Reversal learning is a common way of measuring flexibility that has been used for many decades across many species, therefore lending itself well to comparative analyses and generalizations (see review in Lea et al., 2020). In this test, an individual learns to prefer the rewarded option, which differs from the non-rewarded option in shade/color, shape, space, or another discriminable feature. Once this initial preference is formed, the previously non-rewarded option becomes the rewarded option and vice versa, and the preference is reversed. Individuals who are faster to reverse their preference are considered more flexible - better able to change their behavior when the circumstances change. Serial reversal learning involves continuing to reverse the preference back and forth to determine whether individuals learn a “win-stay, lose-shift” rule that, when the reward no longer follows the expected option, they should switch to preferring the other option (Spence, 1936; J. Warren, 1965; J. M. Warren, 1965). Once this rule is learned, it can then be applied to new contexts and result in improved performance over individuals who have not learned this rule (J. M. Warren, 1965). We randomly assigned individuals to a manipulated or control condition and used serial reversals (for the manipulated group) to attempt to manipulate flexibility and determine whether the manipulated individuals were then more flexible and more innovative in other contexts.

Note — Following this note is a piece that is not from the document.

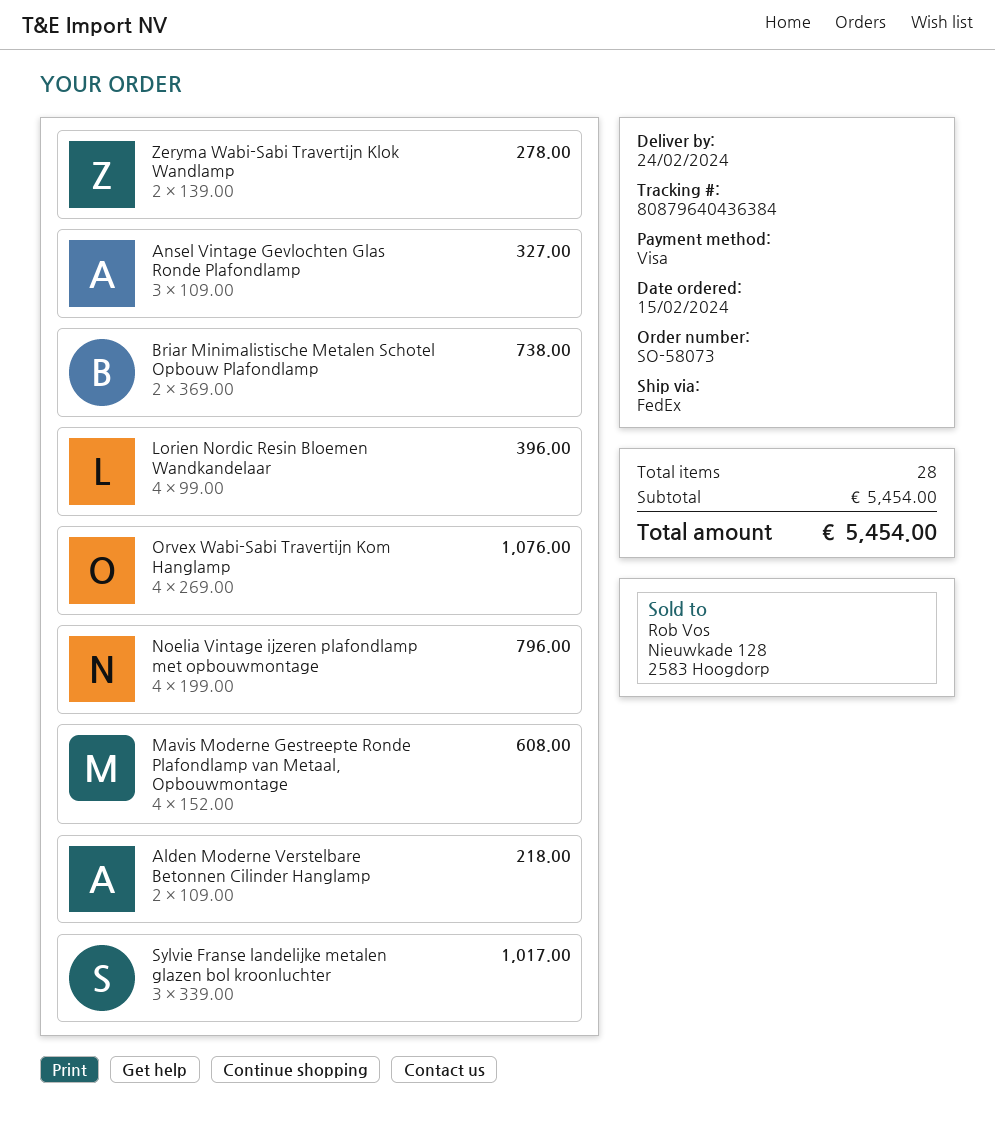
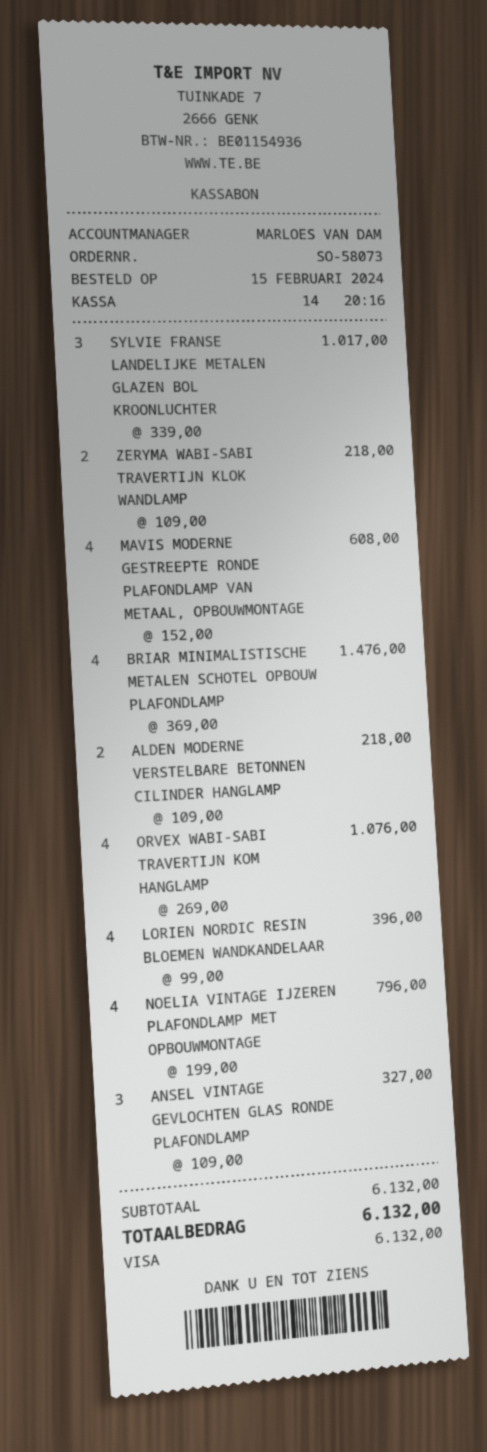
Zeryma Wabi-Sabi Travertijn Klok Wandlamp: 2 x 139.00 = 278.00 -> 2 x 109.00 = 218.00
Briar Minimalistische Metalen Schotel Opbouw Plafondlamp: 2 x 369.00 = 738.00 -> 4 x 369.00 = 1476.00
subtotal: 5454.00 -> 6132.00
total: 5454.00 -> 6132.00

If grackle flexibility is manipulable using serial reversals, this would provide us with a useful tool for investigating the relationship between flexibility and any number of other variables implicated in geographic range expansions. It would provide researchers with a way to examine the direct links between, for example, flexibility and exploration, to determine whether they are connected and in which direction, which could provide insights into how populations establish in a new location if cross-population manipulations were conducted. If the flexibility manipulation is not successful, this could indicate either that we did not manipulate the right aspect of flexibility (e.g., perhaps training them to solve a variety of different types of tasks quickly would be more effective) or that grackle flexibility is not a trait that is trainable.